Structured diff data:
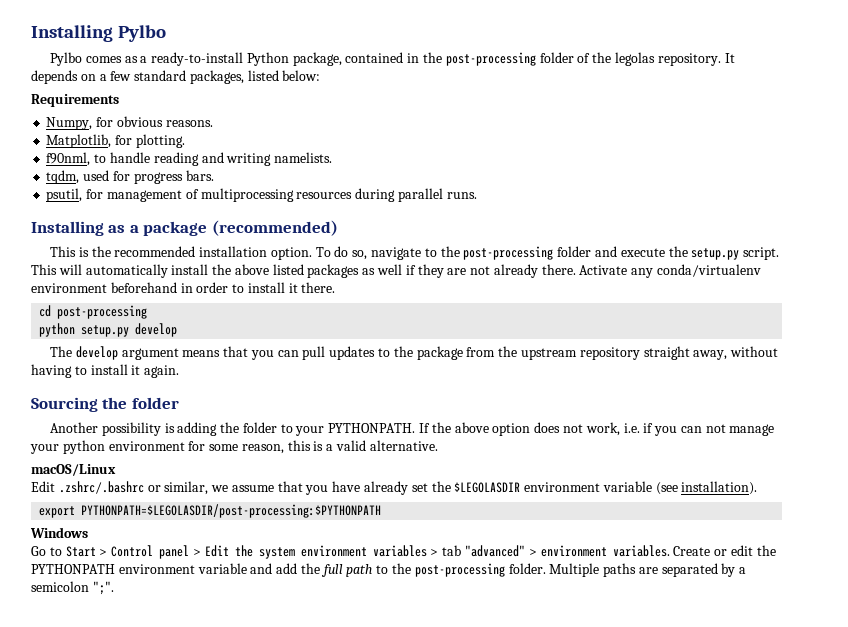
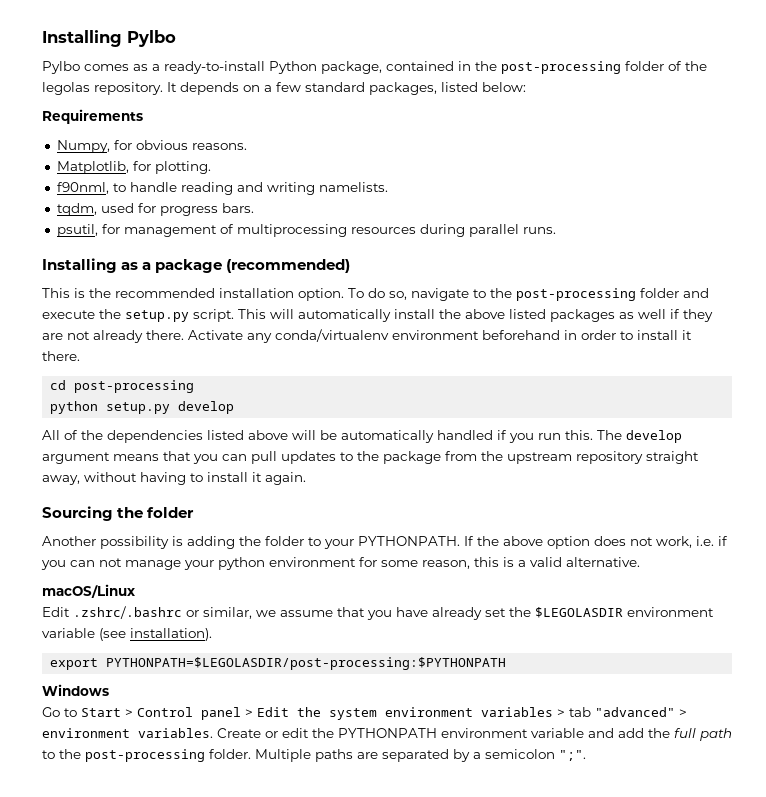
(178, 330) none -> [42,430,593,443] All of the dependencies listed above will be automatically handled if you run this.

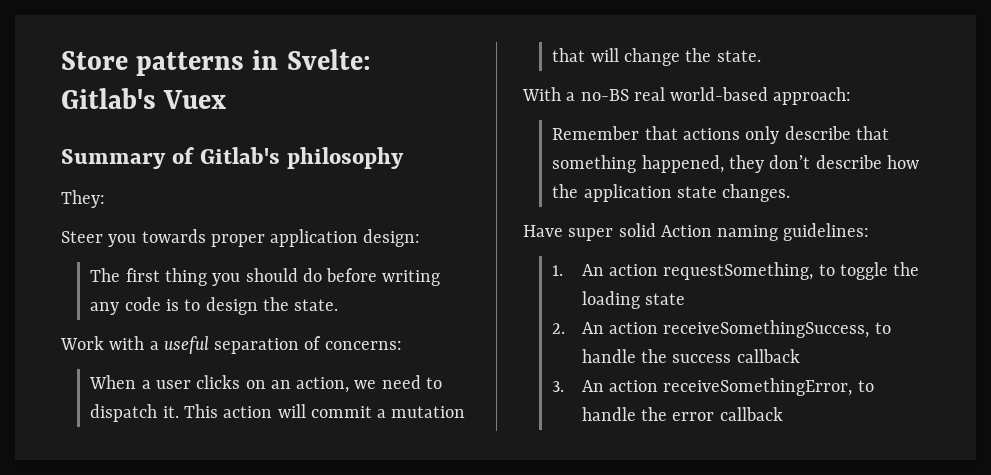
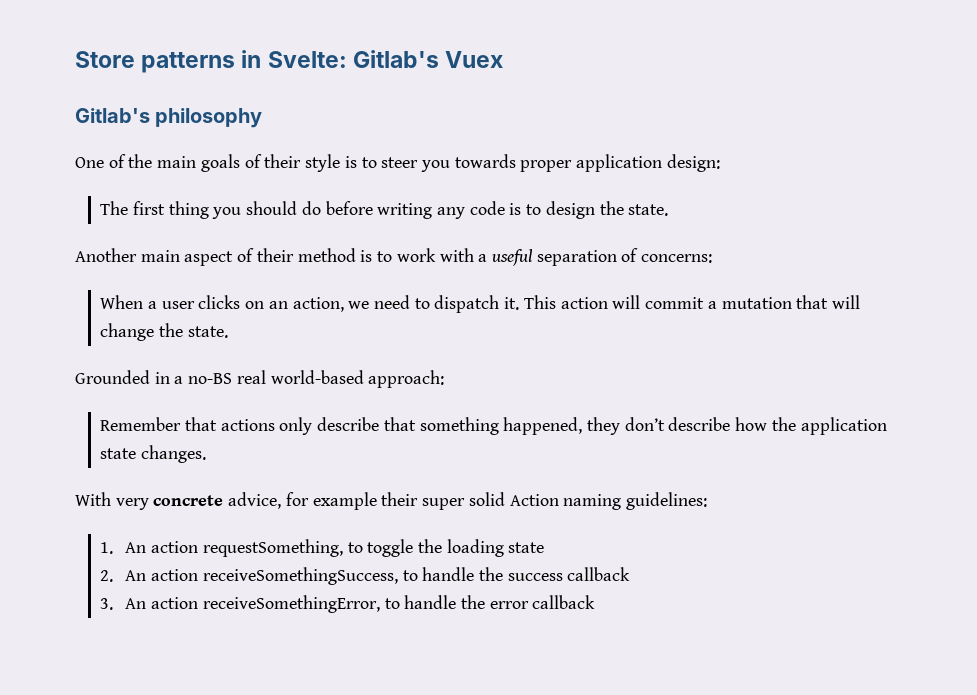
[61,147,195,169] Summary of -> (504, 59) none
[61,190,105,208] [61,231,103,243] They: // Steer -> [75,154,419,172] One of the main goals of their style is to steer
[60,336,104,350] Work -> [75,248,436,266] Another main aspect of their method is to work
[522,87,561,101] With -> [75,370,170,384] Grounded in
[523,225,563,237] Have -> [75,492,419,510] With very concrete advice, for example their

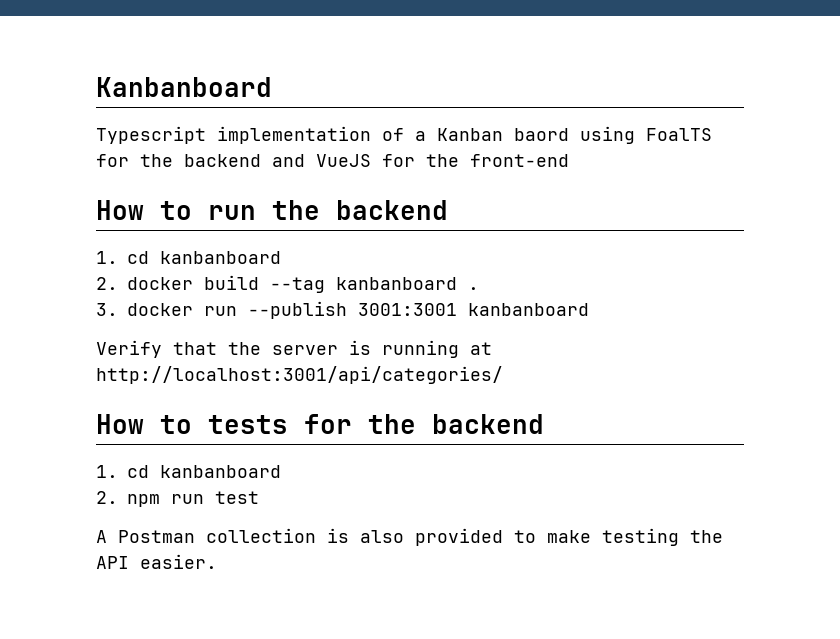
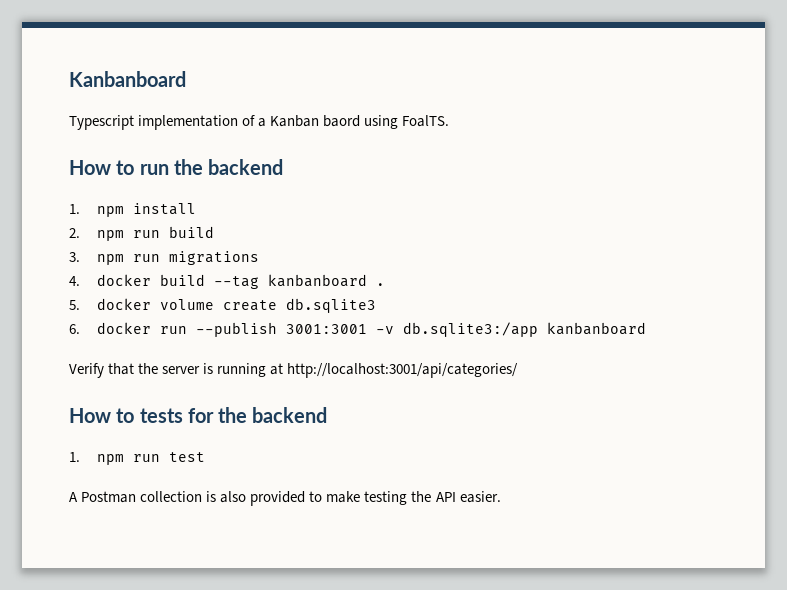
[646,128,712,141] [96,154,569,167] FoalTS for the backend and VueJS for the front-end -> [402,115,450,127] FoalTS.
[127,251,281,264] [96,277,118,290] cd kanbanboard // 2. -> [97,203,197,217] [69,226,215,241] [69,251,260,265] [69,276,80,286] npm install // 2. npm run build // 3. npm run migrations // 4.
[96,303,118,316] 3. -> [69,298,377,313] [69,324,80,334] 5. docker volume create db.sqlite3 // 6.
(457, 309) none -> [376,322,539,337] -v db.sqlite3:/app
[127,465,281,478] [96,491,118,504] cd kanbanboard // 2. -> (80, 457) none

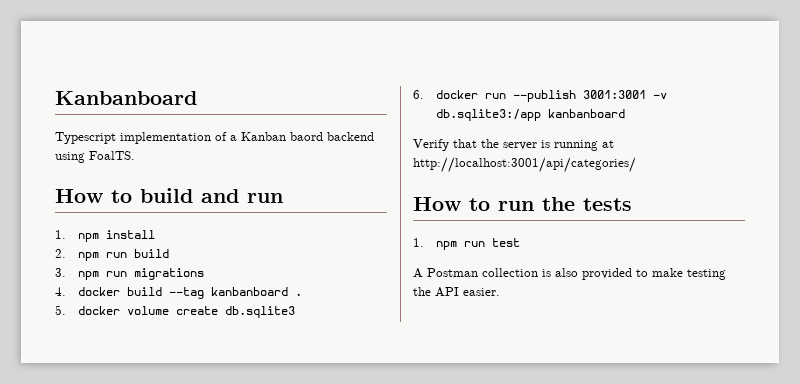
(361, 121) none -> [327,132,374,141] backend
[139,159,284,175] run the backend -> [140,188,283,203] build and run
(135, 415) none -> [498,197,575,211] run the
[187,407,328,423] for the backend -> (632, 204) none

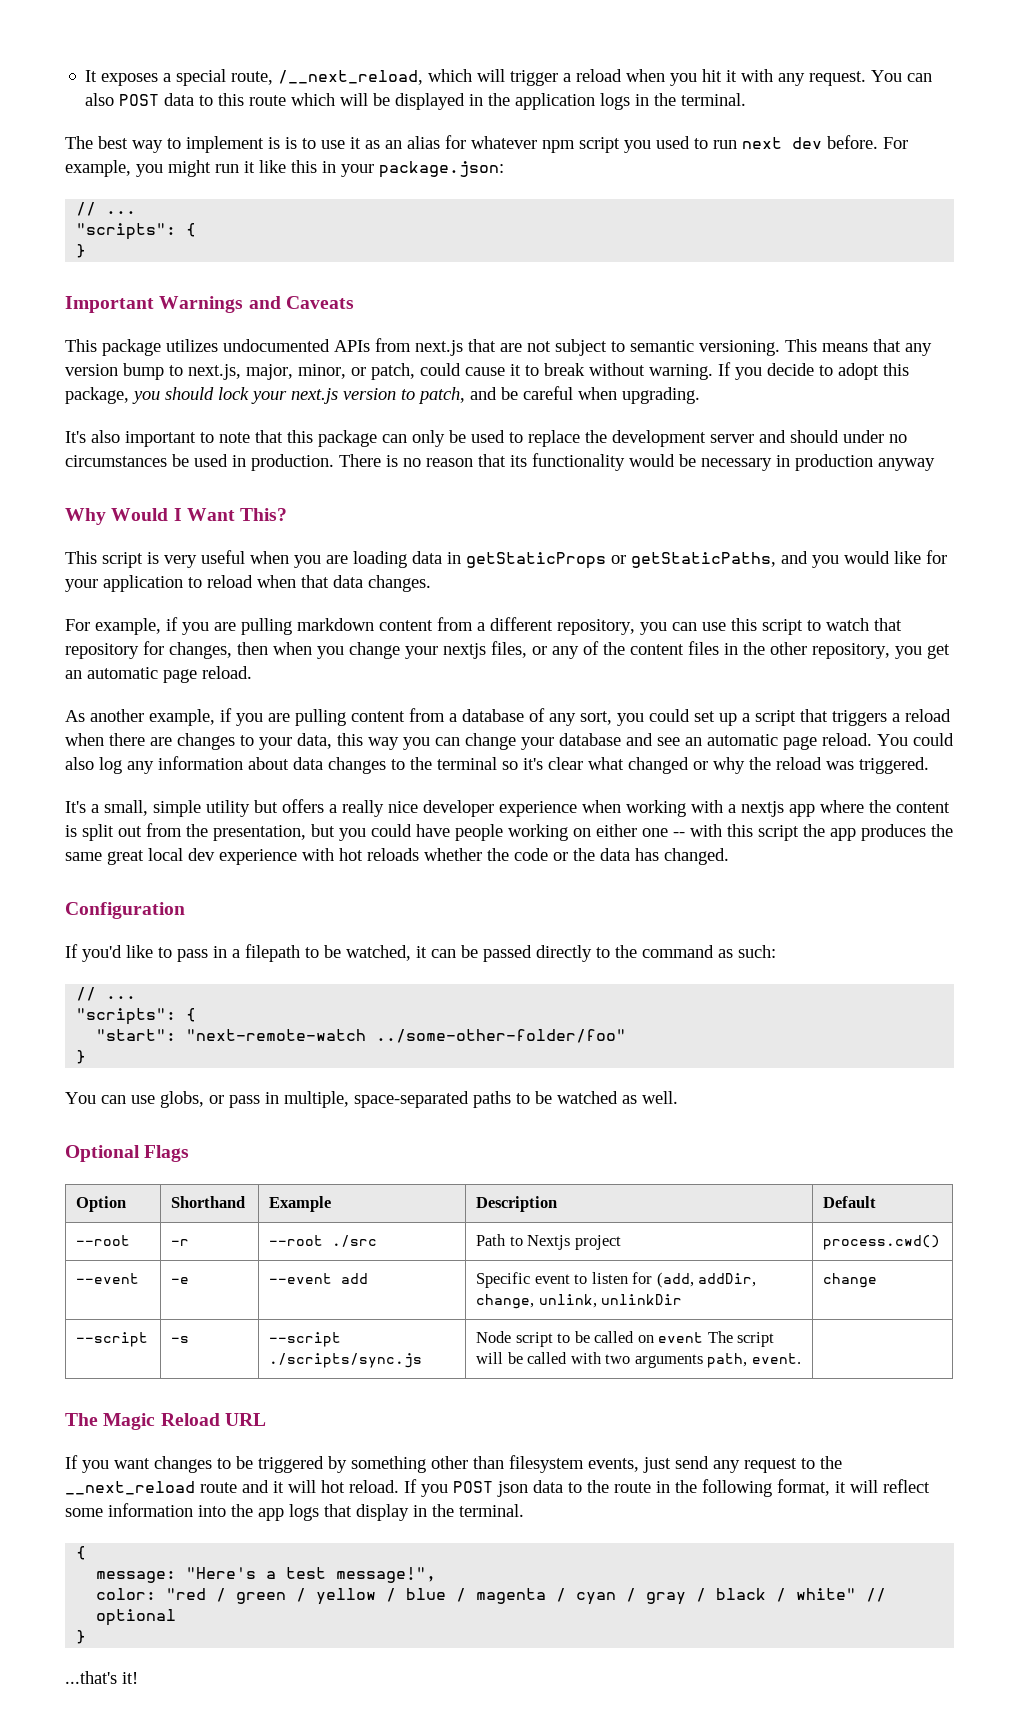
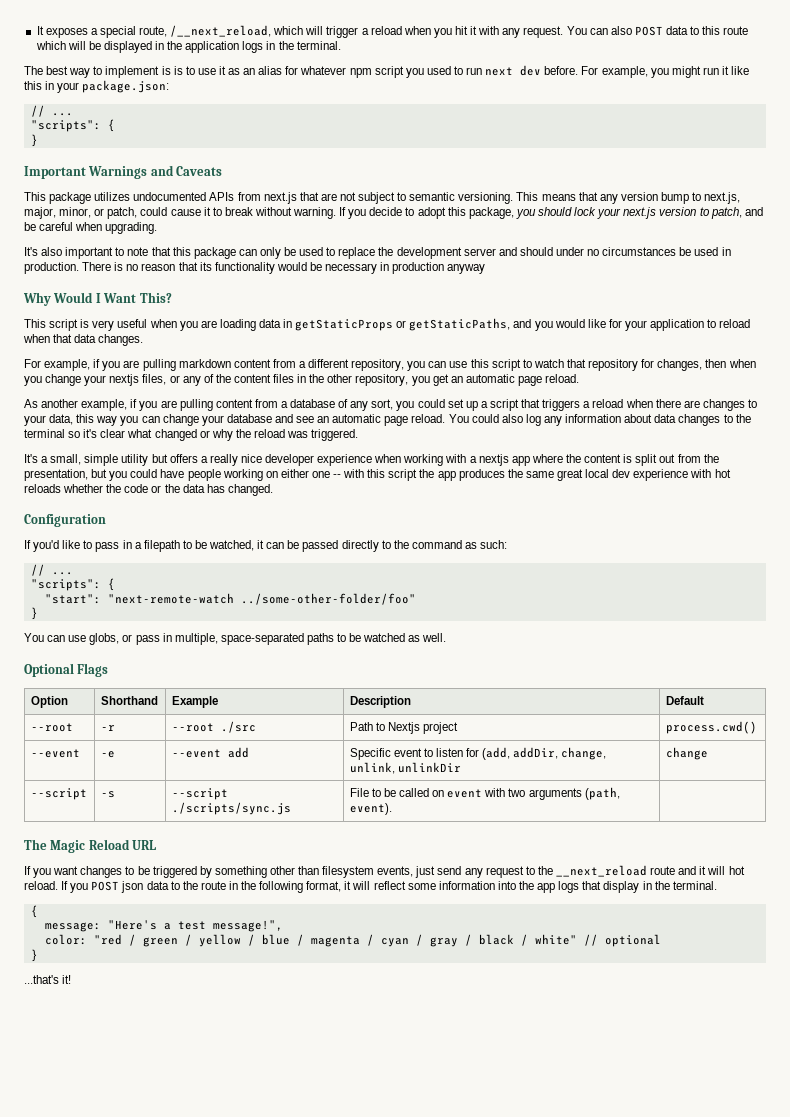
[476,1331,553,1347] Node script -> [349,788,369,797] File
[707,1331,775,1347] [476,1352,568,1364] The script will be called -> (483, 793) none
[707,1353,801,1368] path, event. -> [584,787,620,800] [349,803,392,815] (path, event).

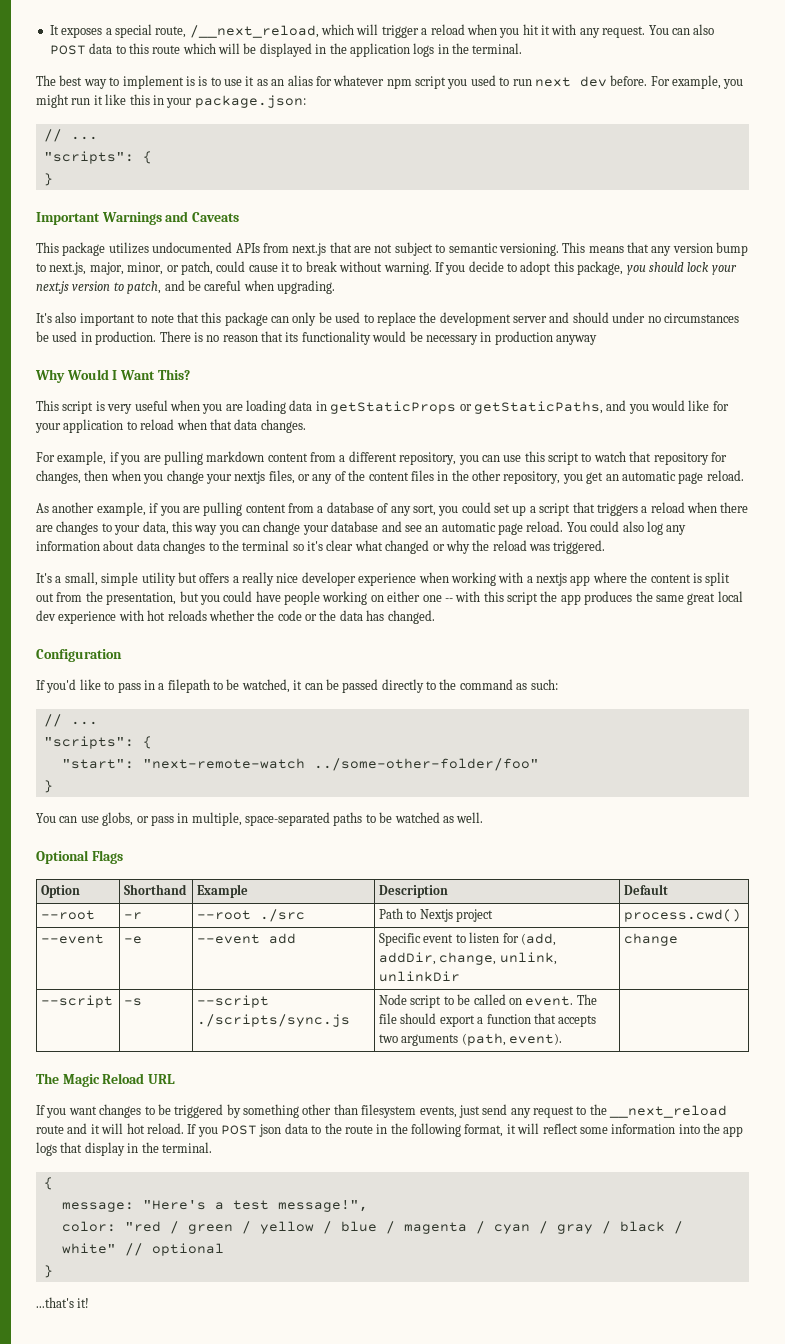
[349,788,369,797] File -> [379,994,442,1008] Node script
[447,788,506,798] event with -> [525,994,597,1006] [379,1013,597,1027] event. The file should export a function that accepts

Task: Excluding the pictures, reproduce every entry exactly as given.

Exercise answer:
(178, 330) none -> [42,430,593,443] All of the dependencies listed above will be automatically handled if you run this.

[61,147,195,169] Summary of -> (504, 59) none
[61,190,105,208] [61,231,103,243] They: // Steer -> [75,154,419,172] One of the main goals of their style is to steer
[60,336,104,350] Work -> [75,248,436,266] Another main aspect of their method is to work
[522,87,561,101] With -> [75,370,170,384] Grounded in
[523,225,563,237] Have -> [75,492,419,510] With very concrete advice, for example their

[646,128,712,141] [96,154,569,167] FoalTS for the backend and VueJS for the front-end -> [402,115,450,127] FoalTS.
[127,251,281,264] [96,277,118,290] cd kanbanboard // 2. -> [97,203,197,217] [69,226,215,241] [69,251,260,265] [69,276,80,286] npm install // 2. npm run build // 3. npm run migrations // 4.
[96,303,118,316] 3. -> [69,298,377,313] [69,324,80,334] 5. docker volume create db.sqlite3 // 6.
(457, 309) none -> [376,322,539,337] -v db.sqlite3:/app
[127,465,281,478] [96,491,118,504] cd kanbanboard // 2. -> (80, 457) none

(361, 121) none -> [327,132,374,141] backend
[139,159,284,175] run the backend -> [140,188,283,203] build and run
(135, 415) none -> [498,197,575,211] run the
[187,407,328,423] for the backend -> (632, 204) none

[476,1331,553,1347] Node script -> [349,788,369,797] File
[707,1331,775,1347] [476,1352,568,1364] The script will be called -> (483, 793) none
[707,1353,801,1368] path, event. -> [584,787,620,800] [349,803,392,815] (path, event).

[349,788,369,797] File -> [379,994,442,1008] Node script
[447,788,506,798] event with -> [525,994,597,1006] [379,1013,597,1027] event. The file should export a function that accepts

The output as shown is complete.